#### WHAT IS NEEDED
Would you retype exactly the lines below, from the one containing "html: <h2>Doplňkové látky:</h2>" through the end of the entries, both ends included, but not the pictures?

#### THE INPUT
◆ ◆ ◆ ◆ ◆

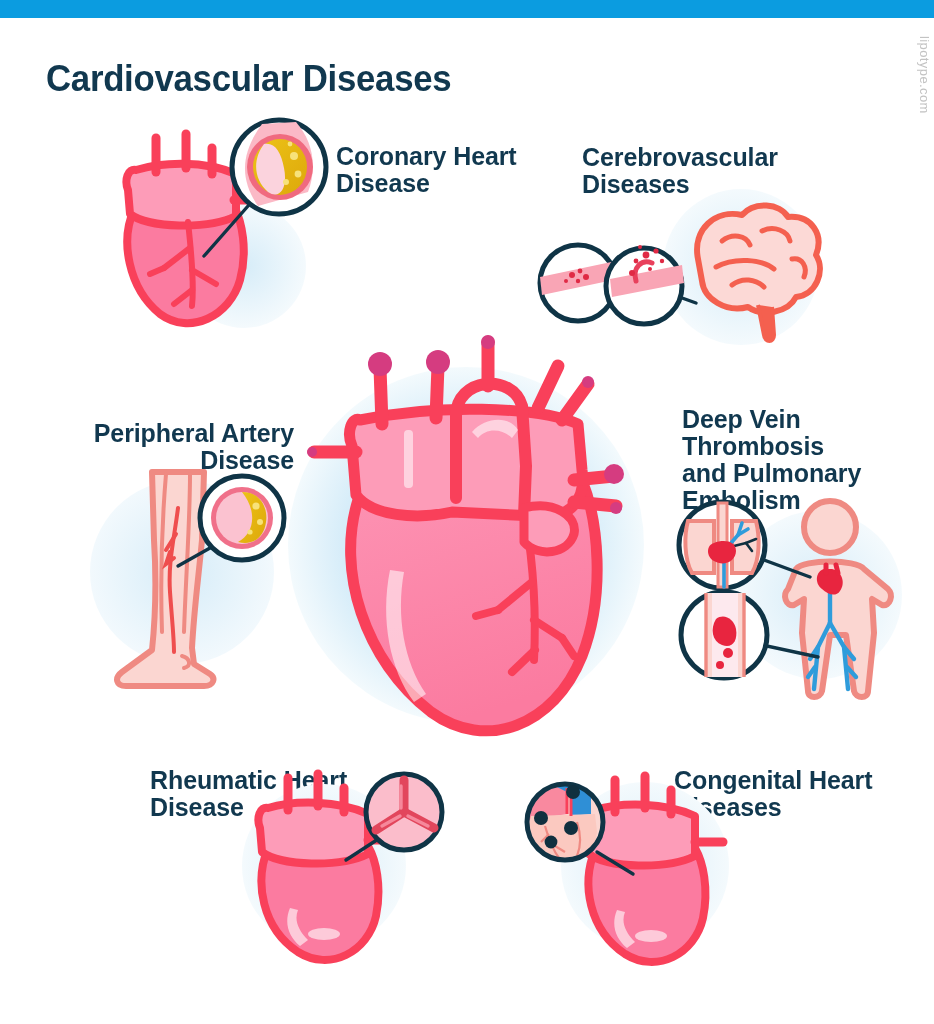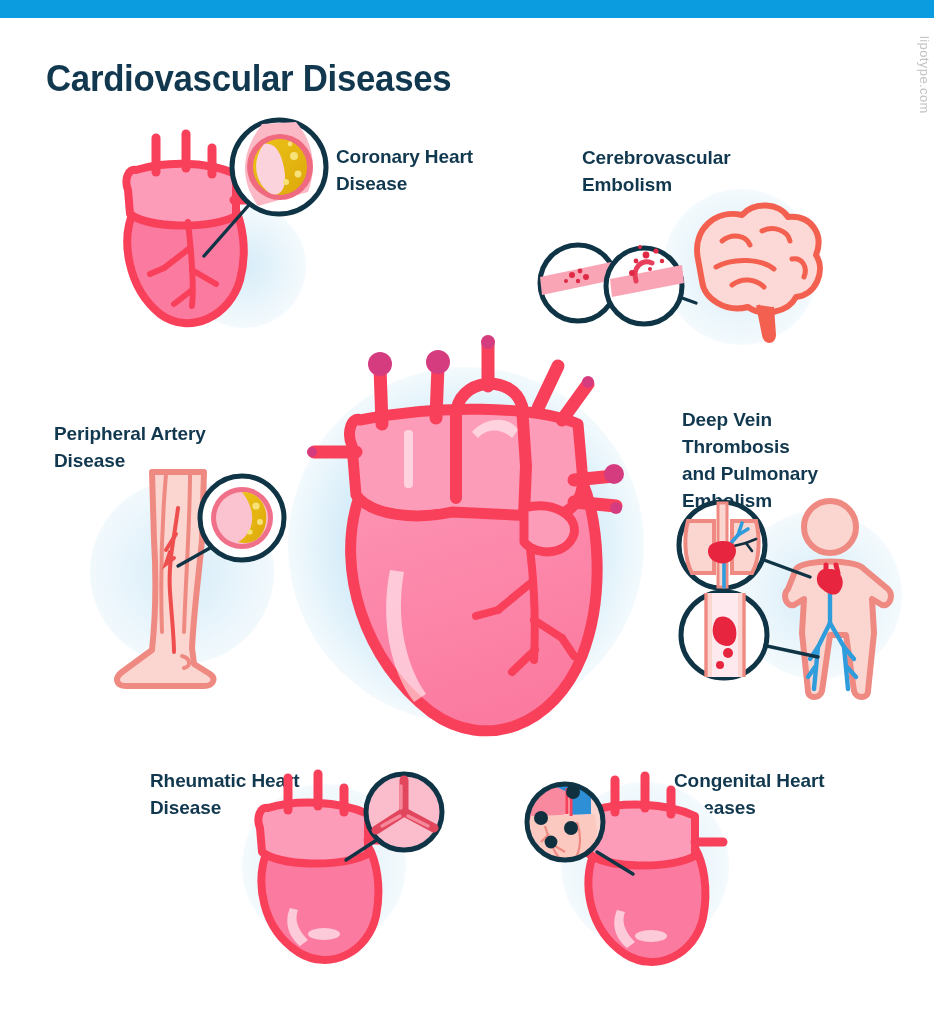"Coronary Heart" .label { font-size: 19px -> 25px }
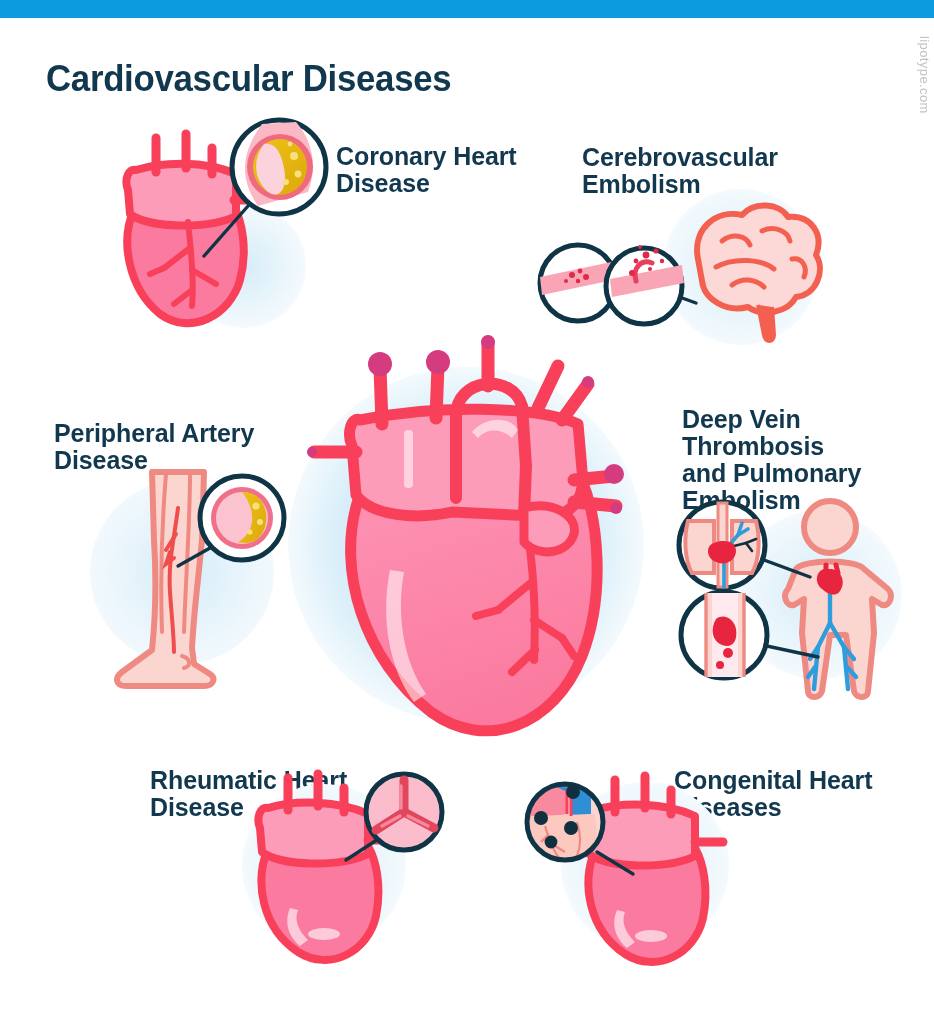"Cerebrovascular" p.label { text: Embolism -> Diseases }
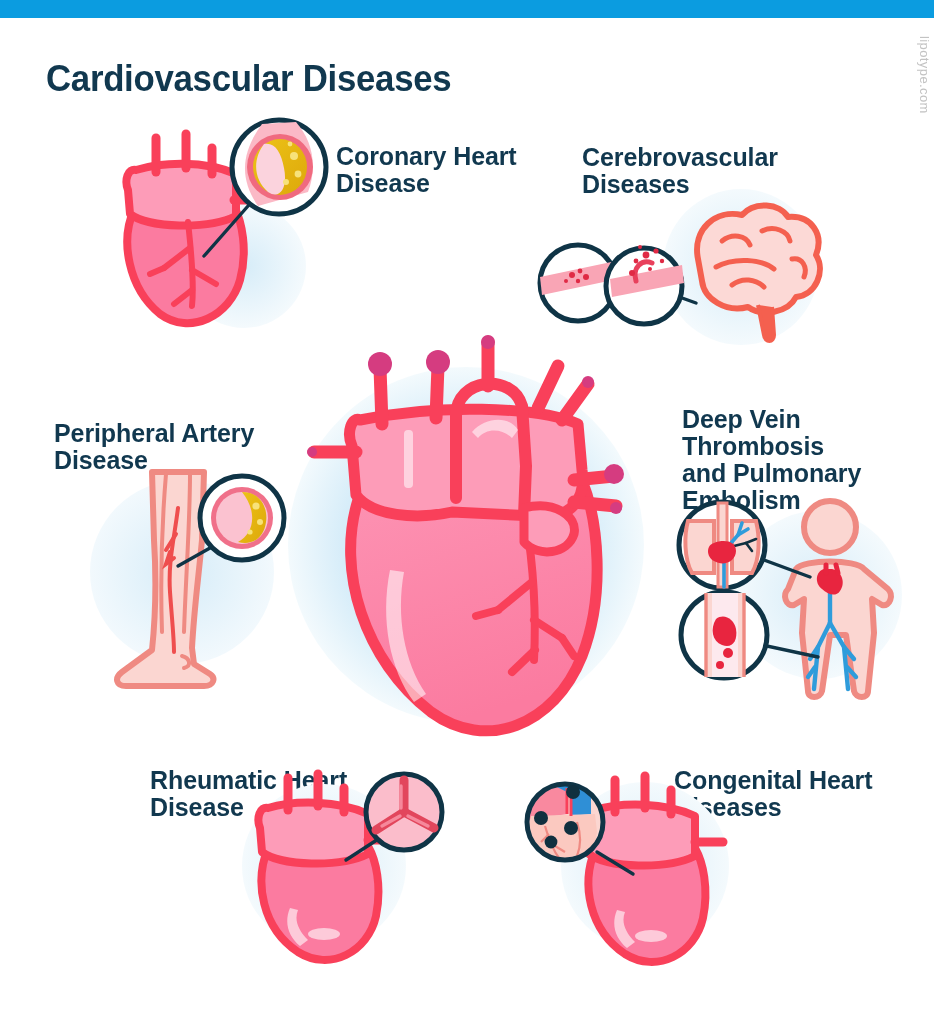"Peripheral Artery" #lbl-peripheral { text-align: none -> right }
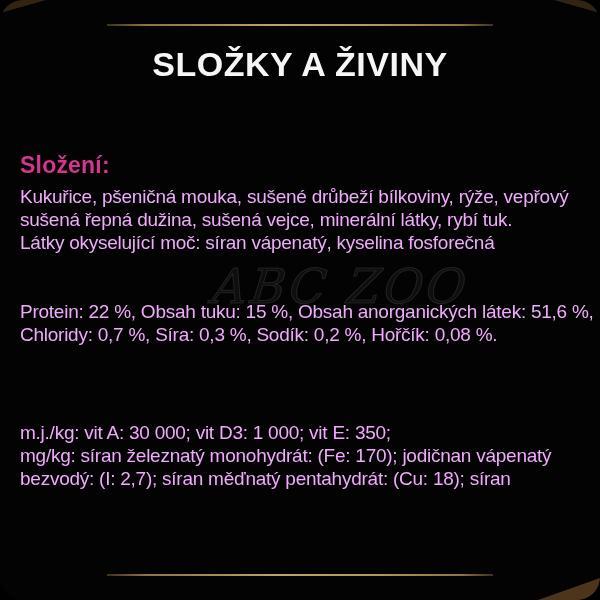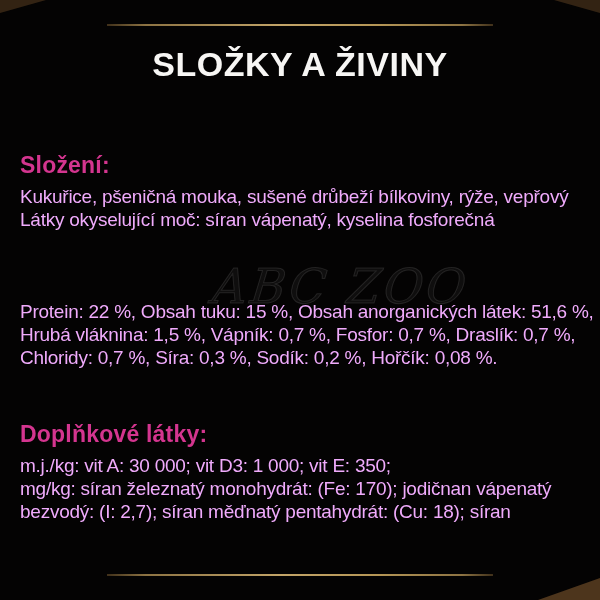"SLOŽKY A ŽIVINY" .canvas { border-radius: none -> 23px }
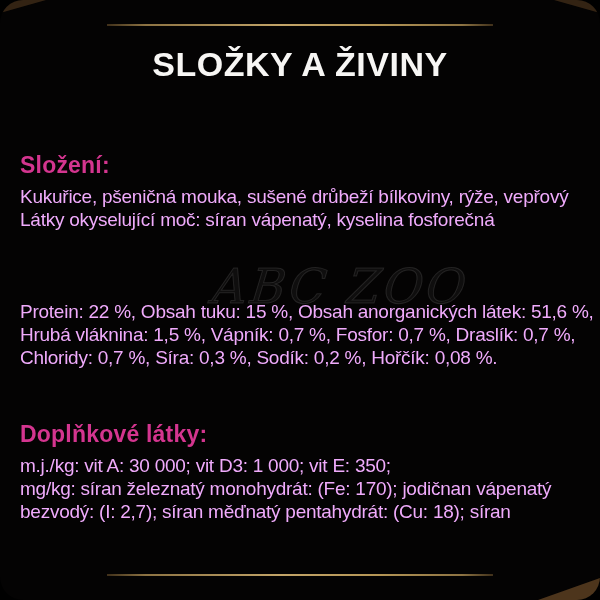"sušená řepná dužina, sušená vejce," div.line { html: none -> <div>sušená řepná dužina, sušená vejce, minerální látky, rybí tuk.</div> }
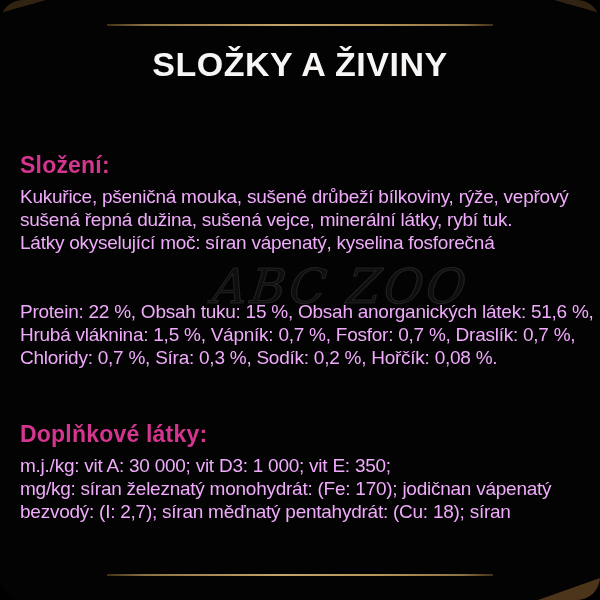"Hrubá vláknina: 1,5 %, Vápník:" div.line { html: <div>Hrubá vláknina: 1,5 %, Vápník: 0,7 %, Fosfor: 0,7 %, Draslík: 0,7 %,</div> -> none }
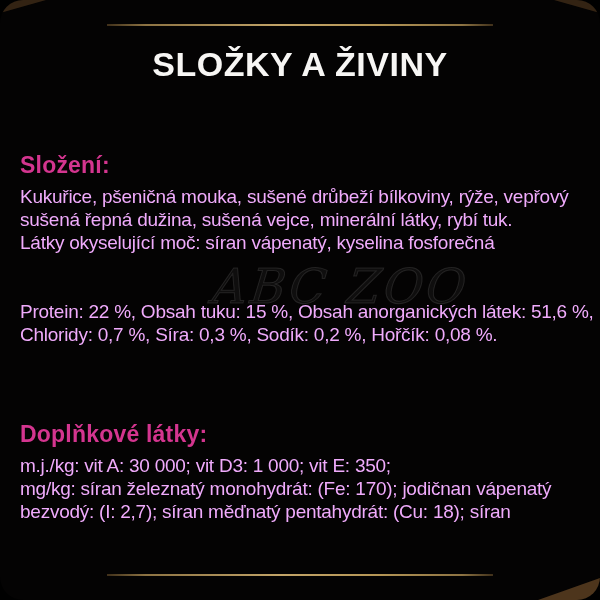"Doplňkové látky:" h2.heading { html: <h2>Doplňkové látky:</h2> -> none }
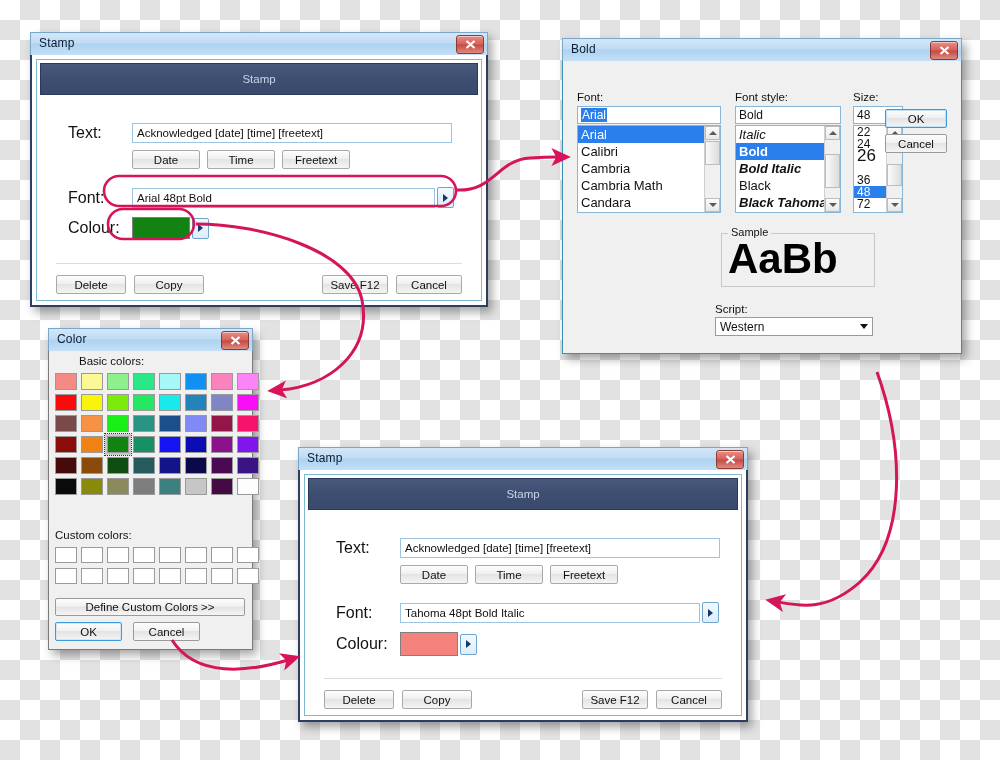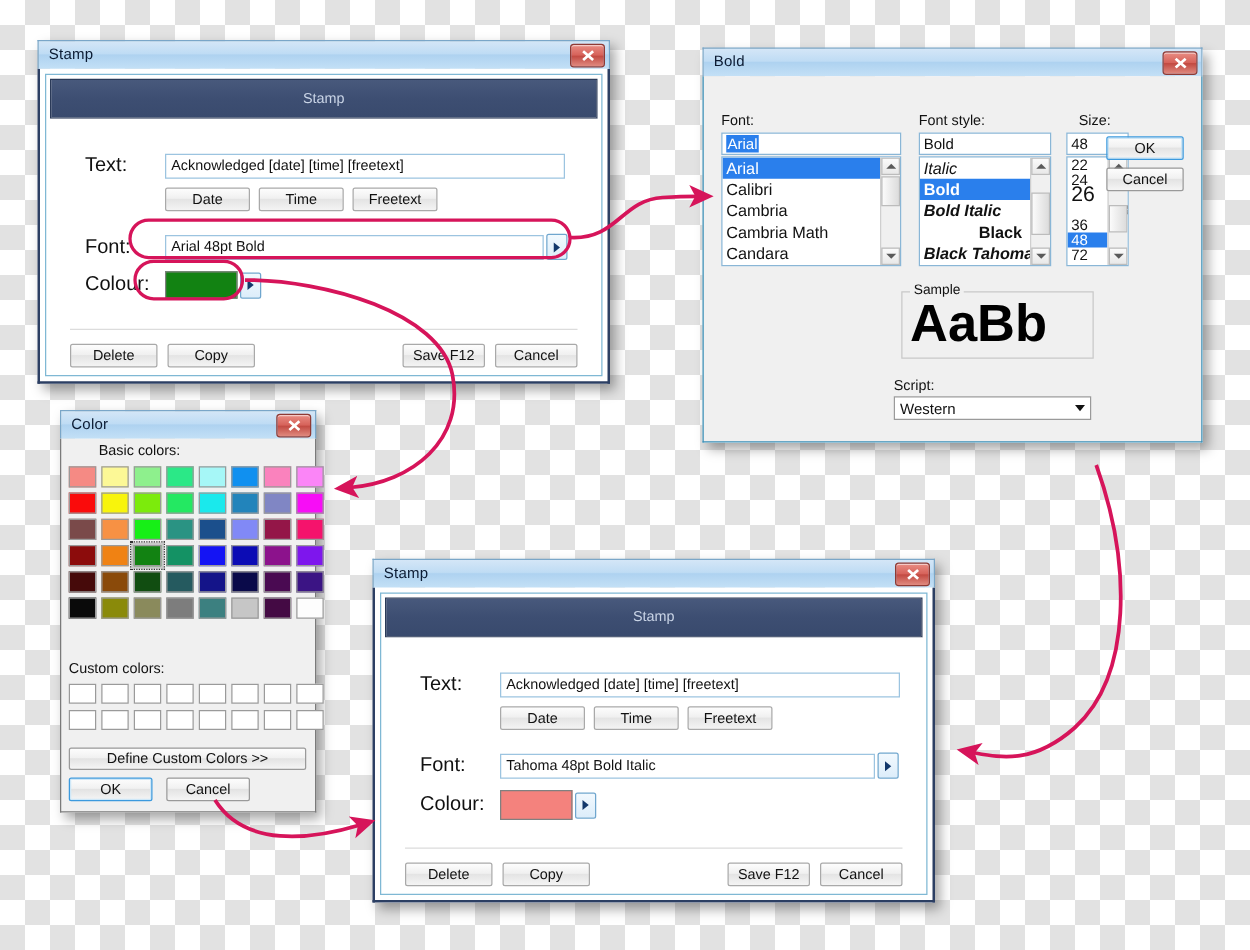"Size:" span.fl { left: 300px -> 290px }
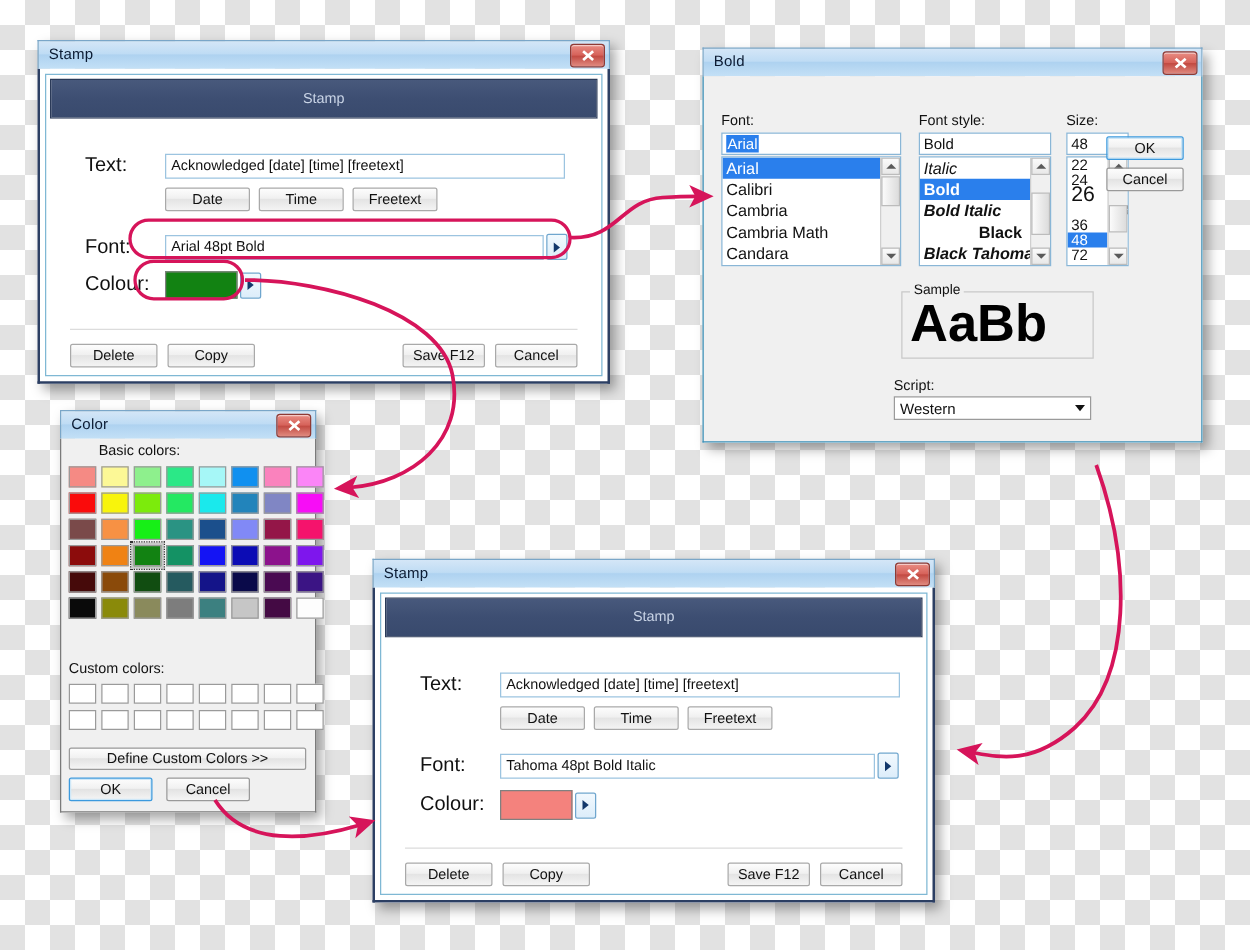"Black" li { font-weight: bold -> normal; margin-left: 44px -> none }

◆ ◆ ◆ ◆ ◆

#### WORKED SOLUTION
"Doplňkové látky:" h2.heading { html: <h2>Doplňkové látky:</h2> -> none }
"Size:" span.fl { left: 300px -> 290px }
"Black" li { font-weight: bold -> normal; margin-left: 44px -> none }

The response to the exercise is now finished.